Neville Goddard’s Teacher Abdullah

 

The Master Revealed?

Was there a real esoteric teacher named Abdullah who taught Neville and Joseph Murphy? A plausible candidate exists. He is found in the figure of a 1920s and 30s-era black-nationalist mystic named Arnold Josiah Ford. Like Neville, Ford was born in Barbados, in 1877, the son of an itinerant preacher. Ford arrived in Harlem around 1910 and established himself as a leading voice in the Ethiopianism movement, a precursor to Jamaican Rastafarianism.

Neville Josiah Ford
Neville Goddard’s Teacher Abdullah?

     Mystic Arthur Josiah Ford

Both movements held that the East African nation of Ethiopia was home to a lost Israelite tribe that had preserved the teachings of a mystical African belief system. Ford considered himself an original Israelite, and a man of authentic Judaic descent. Like Abdullah, Ford was considered an “Ethiopian rabbi.” Surviving photographs show Ford as a dignified, somewhat severe-looking man with a set jaw and penetrating gaze, wearing a turban, just like Neville’s Abdullah. Ford himself cultivated an air of mystery, attracting “much apocryphal and often contradictory speculation,” noted Randall K. Burkett, a historian of black-nationalist movements.

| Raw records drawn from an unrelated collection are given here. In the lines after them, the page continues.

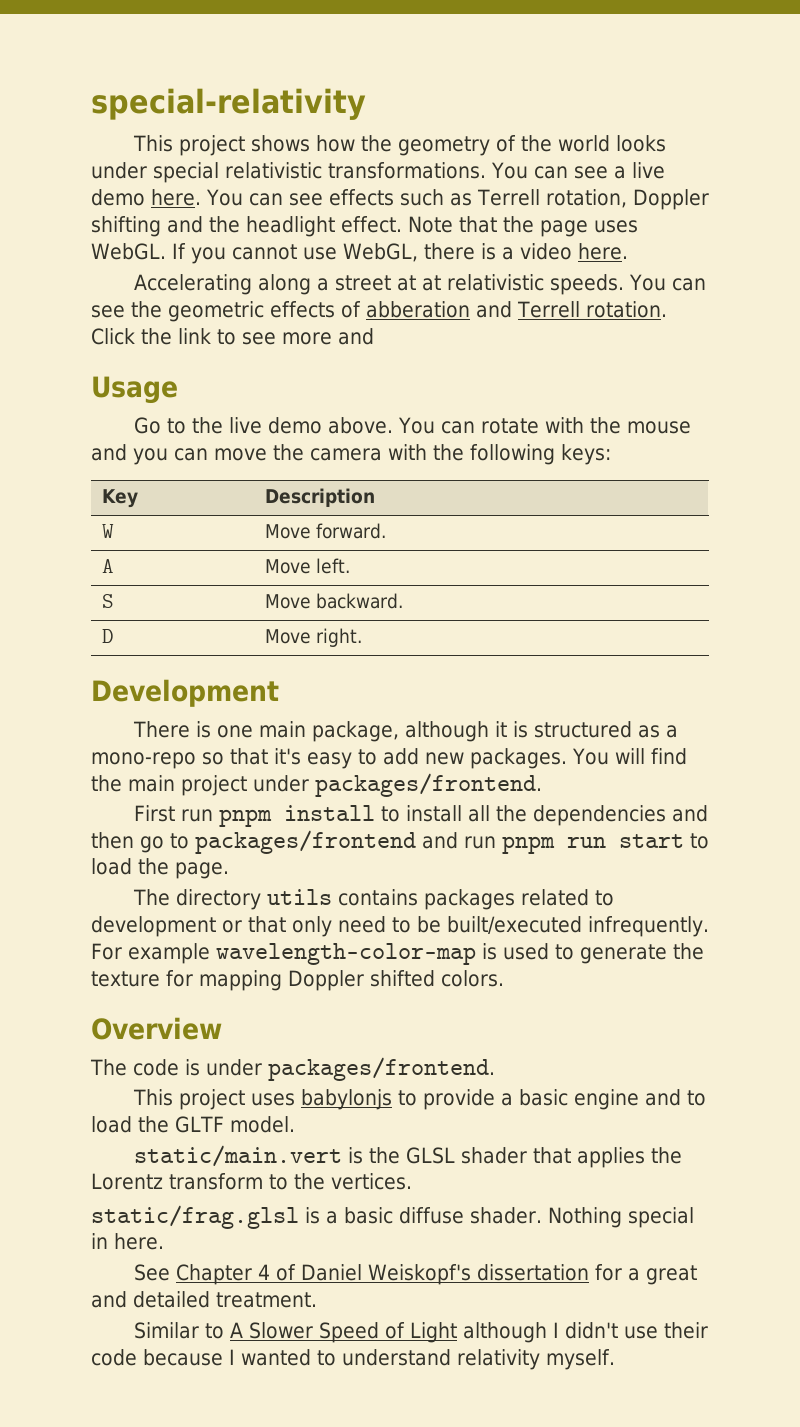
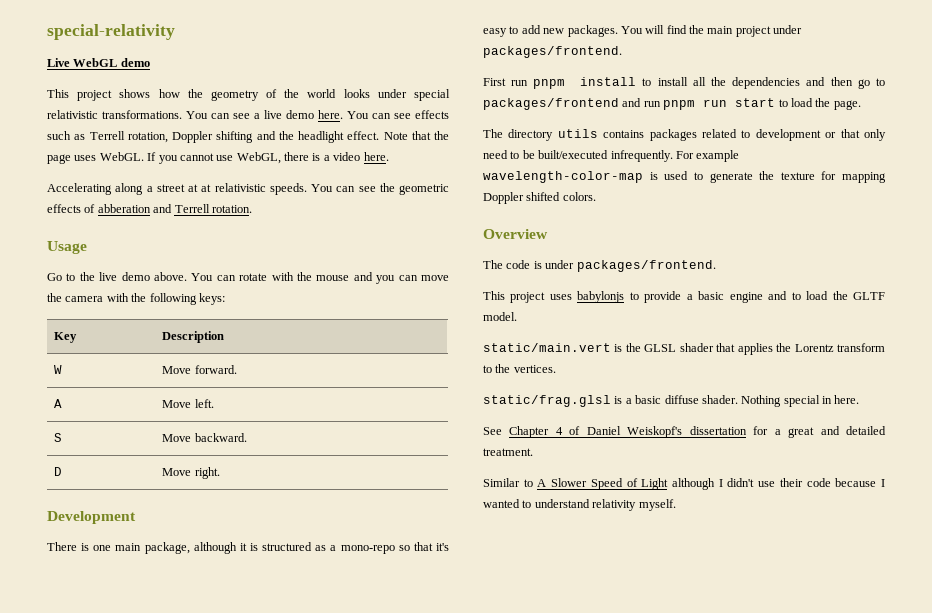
(366, 104) none -> [47,58,150,67] // Live WebGL demo
[91,328,374,345] Click the link to see more and -> (252, 209) none

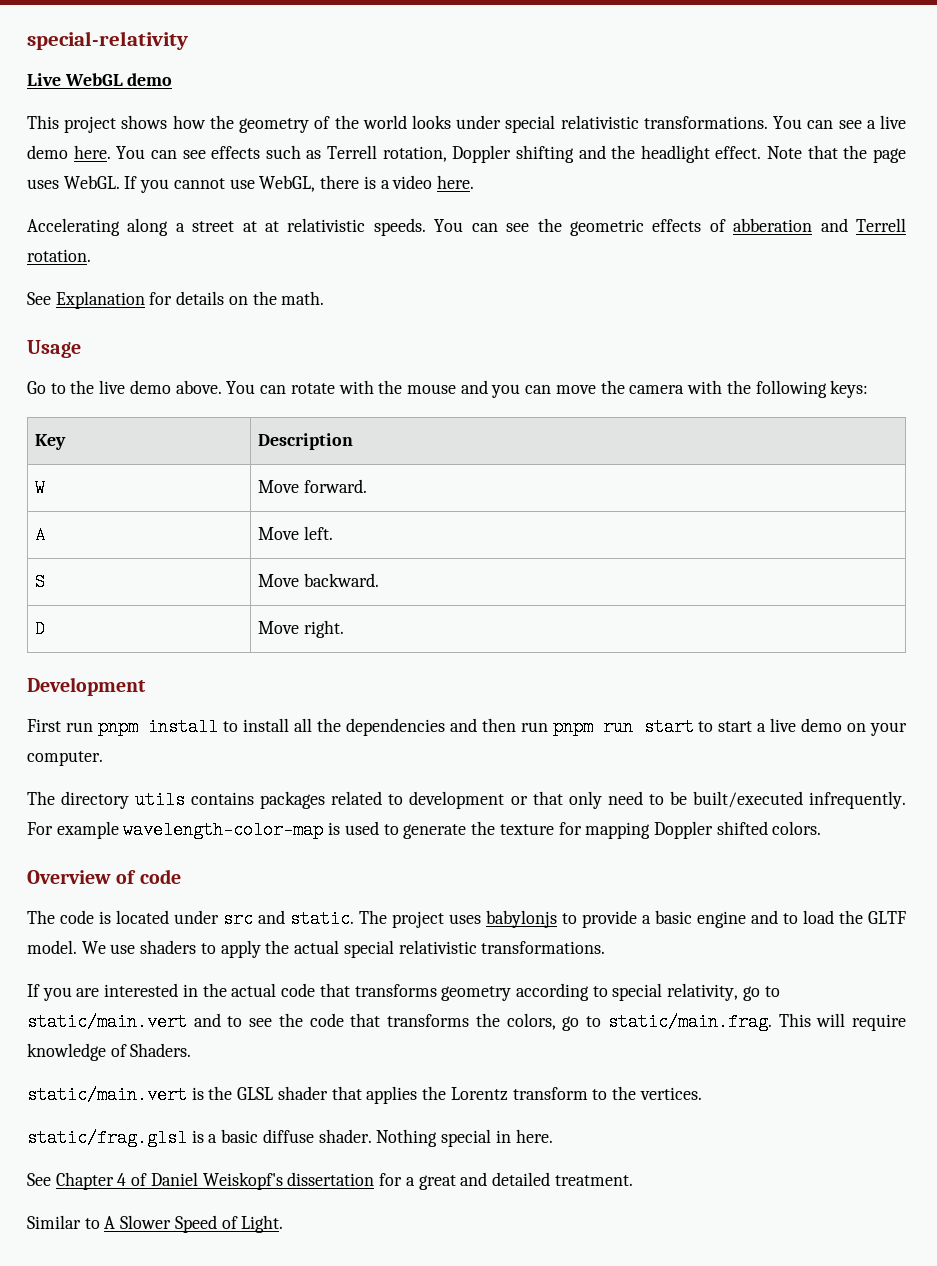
(252, 209) none -> [27,291,325,309] // See Explanation for details on the math.
[47,542,450,554] [483,25,803,37] [483,46,622,58] // There is one main package, although it is structured as a mono-repo so that it's easy to add new packages. You will find the main project under packages/frontend. -> (146, 686) none
[857,78,885,89] [483,98,642,110] go to packages/frontend and -> (516, 725) none
[790,98,861,110] load the page. -> [718,718,907,736] [27,751,103,766] start a live demo on your computer.
(548, 234) none -> [116,869,181,884] of code
[545,260,716,272] [483,291,505,300] under packages/frontend. // This -> [116,910,387,928] located under src and static. The
(517, 316) none -> [81,940,606,958] [27,983,780,1001] [27,1013,907,1031] [27,1043,192,1061] We use shaders to apply the actual special relativistic transformations. // If you are interested in the actual code that transforms geometry according to special relativity, go to static/main.vert and to see the code that transforms the colors, go to static/main.frag. This will require knowledge of Shaders.
[641,478,885,490] [483,499,676,511] Light although I didn't use their code because I wanted to understand relativity myself. -> [241,1215,284,1233] Light.

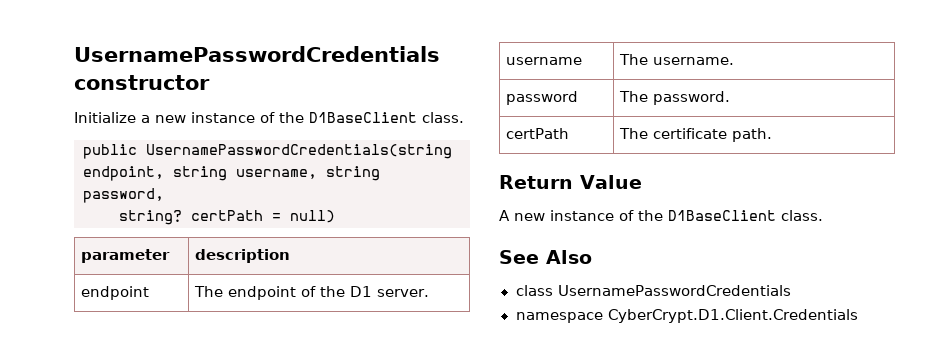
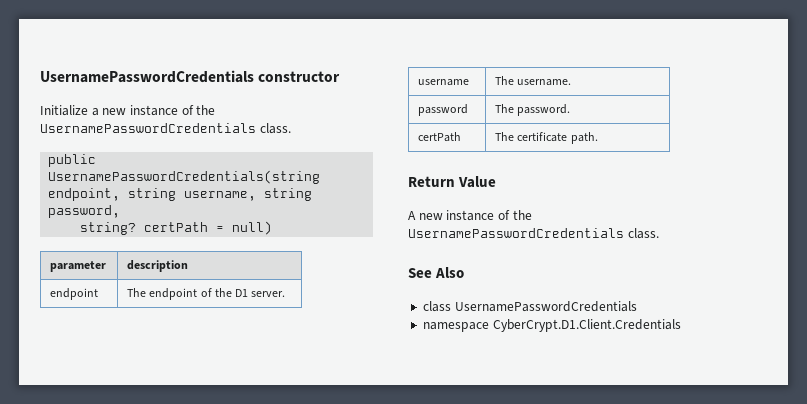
[309,112,417,123] D1BaseClient -> [40,123,256,133] UsernamePasswordCredentials
[668,210,776,221] D1BaseClient -> [408,228,624,238] UsernamePasswordCredentials

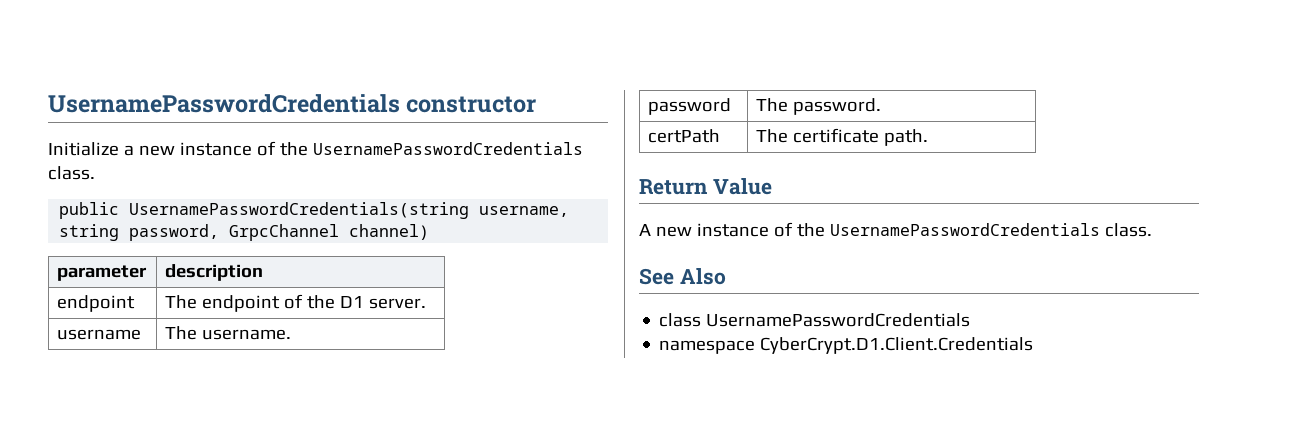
[48,188,177,201] endpoint, string -> (470, 210) none
[80,221,273,235] // string? certPath = null) -> [229,224,430,241] GrpcChannel channel)

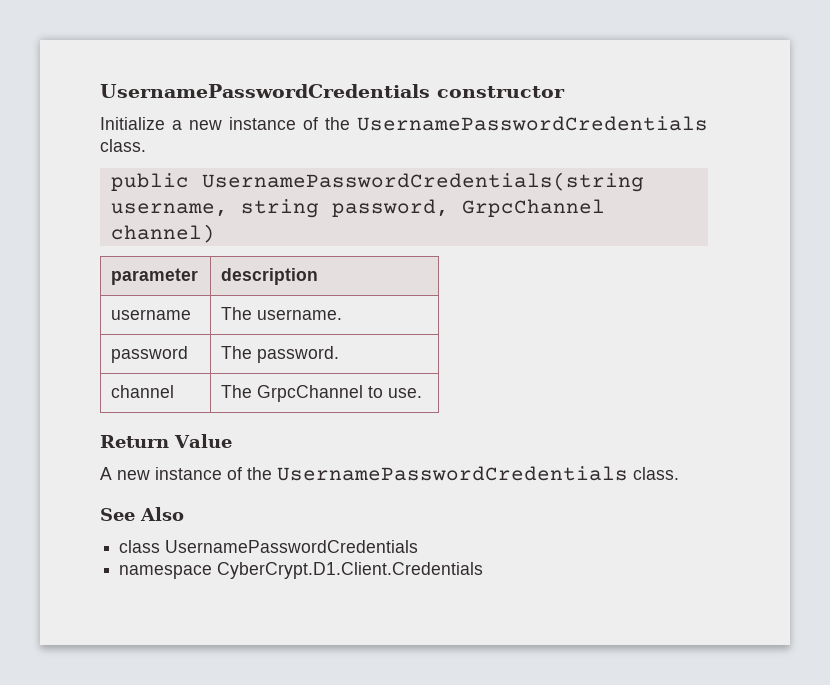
[57,295,136,312] [165,294,427,312] // endpoint | The endpoint of the D1 server. -> (319, 276) none
[648,129,721,143] [756,128,929,146] certPath | The certificate path. -> [111,385,175,398] [221,385,423,402] channel | The GrpcChannel to use.

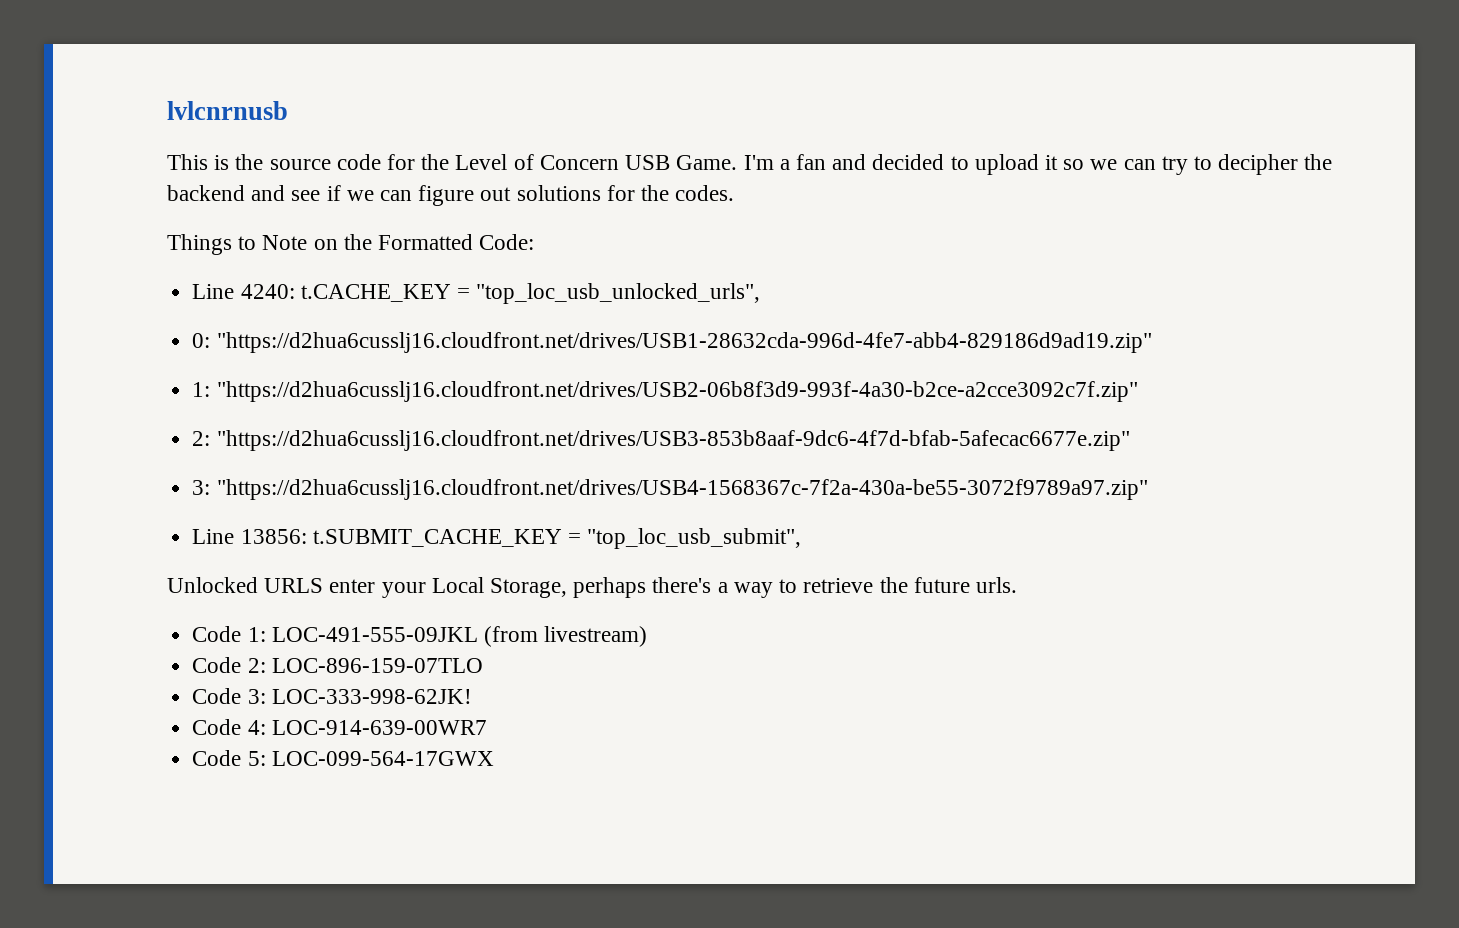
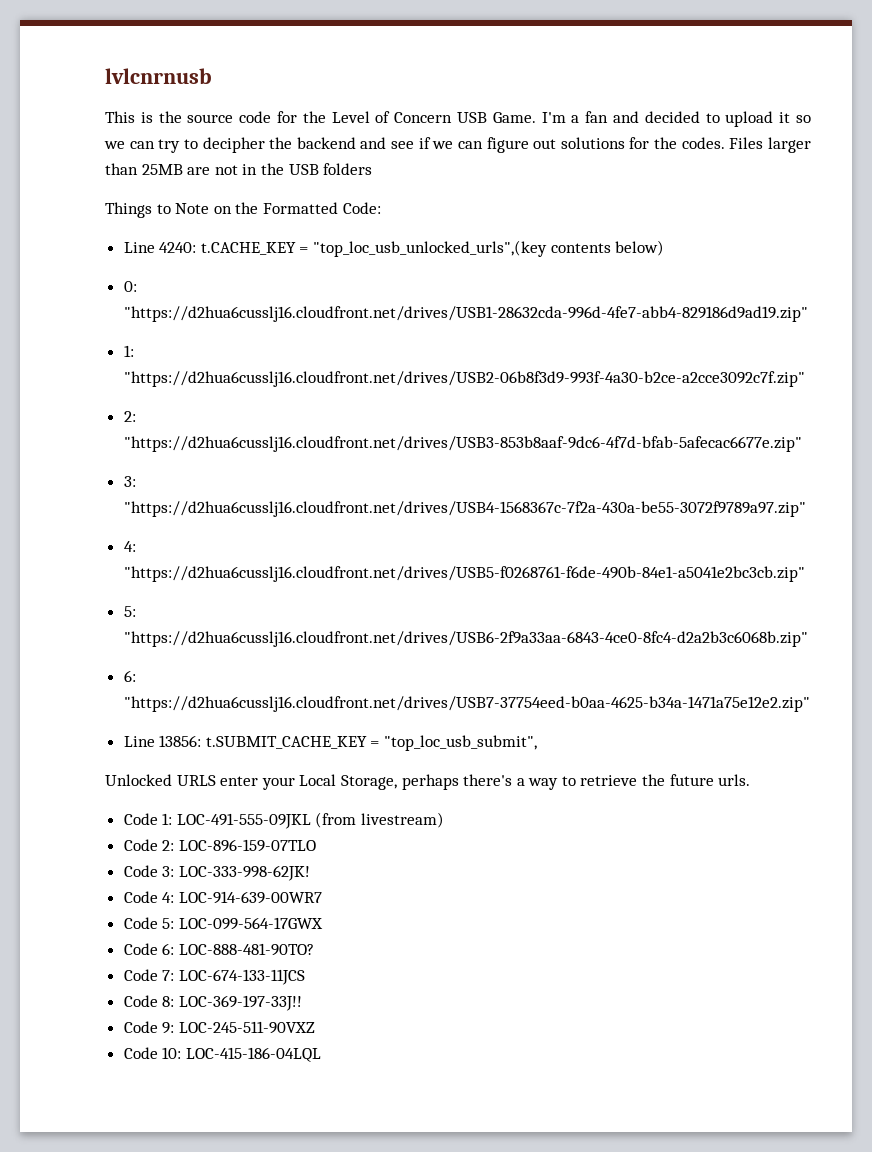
(735, 193) none -> [729,137,812,153] [105,163,373,175] Files larger than 25MB are not in the USB folders
[476,283,761,304] "top_loc_usb_unlocked_urls", -> [313,240,665,257] "top_loc_usb_unlocked_urls",(key contents below)
(1148, 489) none -> [123,541,136,552] [123,566,805,582] [123,606,136,617] [123,631,808,647] [123,670,136,682] [123,696,810,712] // 4: "https://d2hua6cusslj16.cloudfront.net/drives/USB5-f0268761-f6de-490b-84e1-a5041e2bc3cb.zip" // 5: "https://d2hua6cusslj16.cloudfront.net/drives/USB6-2f9a33aa-6843-4ce0-8fc4-d2a2b3c6068b.zip" // 6: "https://d2hua6cusslj16.cloudfront.net/drives/USB7-37754eed-b0aa-4625-b34a-1471a75e12e2.zip"
(494, 758) none -> [123,943,314,956] [123,969,305,985] [123,995,302,1011] [123,1021,315,1034] [123,1047,321,1062] // Code 6: LOC-888-481-90TO? // Code 7: LOC-674-133-11JCS // Code 8: LOC-369-197-33J!! // Code 9: LOC-245-511-90VXZ // Code 10: LOC-415-186-04LQL

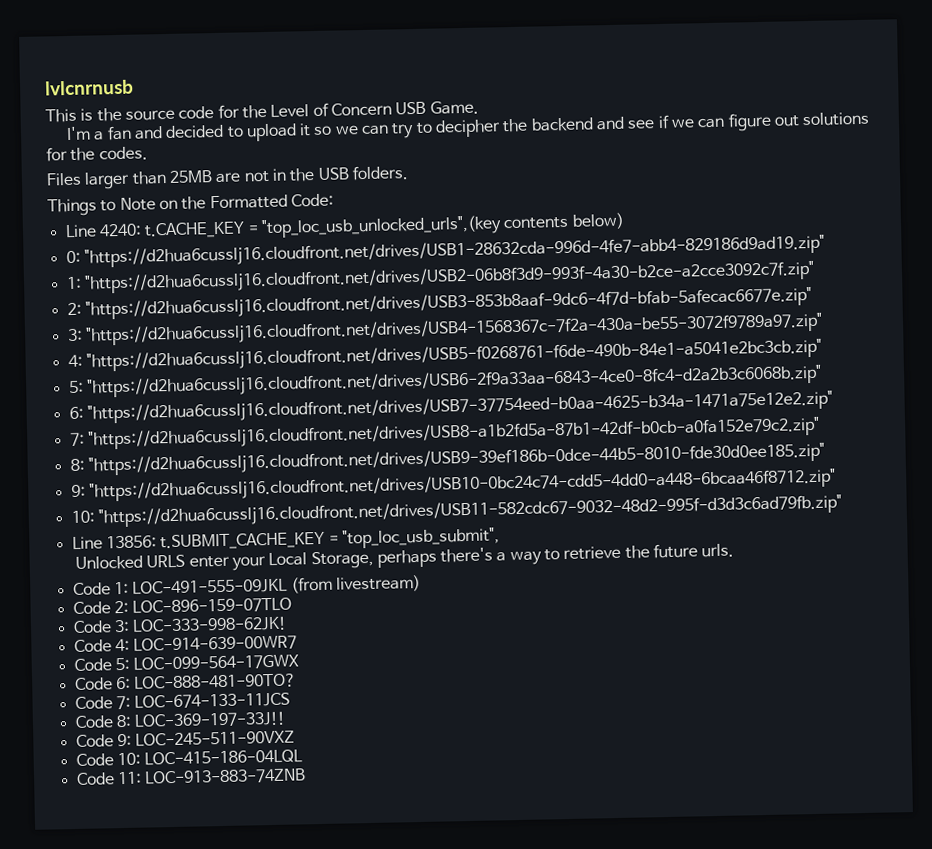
(536, 117) none -> (479, 107) //
(725, 143) none -> (148, 153) //
[323,163,373,175] folders -> [351,165,409,181] folders.
(810, 704) none -> [69,416,820,450] [69,442,825,476] [70,468,836,502] [70,494,842,528] // 7: "https://d2hua6cusslj16.cloudfront.net/drives/USB8-a1b2fd5a-87b1-42df-b0cb-a0fa152e79c2.zip" // 8: "https://d2hua6cusslj16.cloudfront.net/drives/USB9-39ef186b-0dce-44b5-8010-fde30d0ee185.zip" // 9: "https://d2hua6cusslj16.cloudfront.net/drives/USB10-0bc24c74-cdd5-4dd0-a448-6bcaa46f8712.zip" // 10: "https://d2hua6cusslj16.cloudfront.net/drives/USB11-582cdc67-9032-48d2-995f-d3d3c6ad79fb.zip"
(321, 1054) none -> [75,768,307,785] // Code 11: LOC-913-883-74ZNB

Ford lived in New York City at the same time that Neville began his discipleship with Abdullah. Neville recalled his and Abdullah’s first meeting in 1931; and U.S. Census records show Ford was living in Harlem on West 131st Street in 1930. (He was also at the same address in 1920, shortly before Joseph Murphy arrived.) Historian Howard Brotz, in a study of the Black Jewish movement in Harlem, wrote of Ford: “It is certain that he studied Hebrew with some immigrant teacher and was a key link” in communicating “approximations of Talmudic Judaism” from within the Ethiopianism movement.  This would fit Neville’s depiction of Abdullah tutoring him in Hebrew and Kabbalah. (It should be noted that early twentieth-century occultists often loosely used the term Kabbalah to denote any kind of Judaic study.)

More still, Ford’s philosophy of Ethiopianism possessed a mental metaphysics. “The philosophy,” noted historian Jill Watts, “…contained an element of mind-power, for many adherents of Ethiopianism subscribed to mental healing and believed that material circumstances could be altered through God’s power. Such notions closely paralleled tenets of New Thought…” Ford was also an early supporter of black-nationalist pioneer Marcus Garvey and served as the musical director of Garvey’s Universal Negro Improvement Association. Garvey had also suffused his movement with New Thought metaphysics and phraseology.

The commonalities between Ford and Abdullah are striking: the black rabbi, the turban, the study of Hebrew, mind-power metaphysics, the Barbados connection, and the time frame. All suggest Ford as a viable candidate for the elusive Abdullah.

Yet there are too many gaps in both Neville’s and Ford’s backgrounds to allow for a conclusive leap. Records of Ford’s life grow thinner after 1931, the year he departed New York and migrated to Ethiopia. Ethiopian Emperor Haile Selassie, after his coronation in 1930, offered land grants to any African-American willing to relocate to the East African nation. Ford accepted the offer. The timing of Ford’s departure is the biggest single blow to the Abdullah-Ford theory. Neville said that he and his teacher had studied together for five years. This obviously would not have been possible with Ford, who had apparently left New York in 1931, the same year Neville said that he and Abdullah first met.

In a coda to Ford’s career, he journeyed to Africa, along with several other American followers of Ethiopianism, to accept the land grants offered by Haile Selassie. Yet Ford’s life in the Ethiopian countryside, a period so sadly sparse of records, could only have been a difficult existence for the urbane musician.  Here was a man uprooted from metropolitan surroundings at an advanced age to settle into a new and unfamiliar agricultural landscape. All the while, Ethiopia was facing the threat of invasion by fascist Italy. Ford died in Ethiopia in September 1935, a few weeks before Mussolini’s troops crossed the border.

While Ford’s migration runs counter to Neville’s timeline, there are other ways in which Ford may fit into the Abdullah mythos. Neville could have extrapolated Abdullah from Ford’s character after spending a briefer time with Ford. Or Abdullah may have been a metaphorical composite of several contemporaneous figures, perhaps including Ford.* Or, finally, Abdullah may have been Neville’s invention, though this scenario doesn’t account for Joseph Murphy’s record.

The full story may never be knowable, but the notion of two young metaphysical seekers, Neville and Murphy, living in pre-war New York and studying under an African-American esoteric teacher, whether Ford or another, is wholly plausible. The crisscrossing currents of the mind-power movement in the first half of the twentieth century produced collaborations among a wide range of spiritual travelers, who traversed the metaphysical landscape with a passion for personal development and self-reinvention.